Return the number of lines below that contain "Rust"; nothing else belongs in the reply.

• _ENTRIES PROVIDED_:

----------

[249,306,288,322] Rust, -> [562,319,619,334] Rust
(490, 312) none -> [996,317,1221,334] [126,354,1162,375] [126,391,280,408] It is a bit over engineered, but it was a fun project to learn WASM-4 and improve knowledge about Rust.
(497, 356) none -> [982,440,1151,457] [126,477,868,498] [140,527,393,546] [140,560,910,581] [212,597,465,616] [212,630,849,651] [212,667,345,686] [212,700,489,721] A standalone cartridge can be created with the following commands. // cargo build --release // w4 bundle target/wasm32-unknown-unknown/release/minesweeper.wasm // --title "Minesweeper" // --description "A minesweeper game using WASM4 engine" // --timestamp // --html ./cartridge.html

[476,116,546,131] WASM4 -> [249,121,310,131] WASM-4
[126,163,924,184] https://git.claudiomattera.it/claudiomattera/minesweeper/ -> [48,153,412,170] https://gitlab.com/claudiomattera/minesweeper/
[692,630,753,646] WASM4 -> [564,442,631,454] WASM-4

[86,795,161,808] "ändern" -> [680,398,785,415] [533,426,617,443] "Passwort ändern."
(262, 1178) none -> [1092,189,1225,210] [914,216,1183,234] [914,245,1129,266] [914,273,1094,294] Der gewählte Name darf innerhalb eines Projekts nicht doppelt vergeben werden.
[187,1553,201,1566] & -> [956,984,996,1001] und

----------

• _RESPONSE BELOW_: 2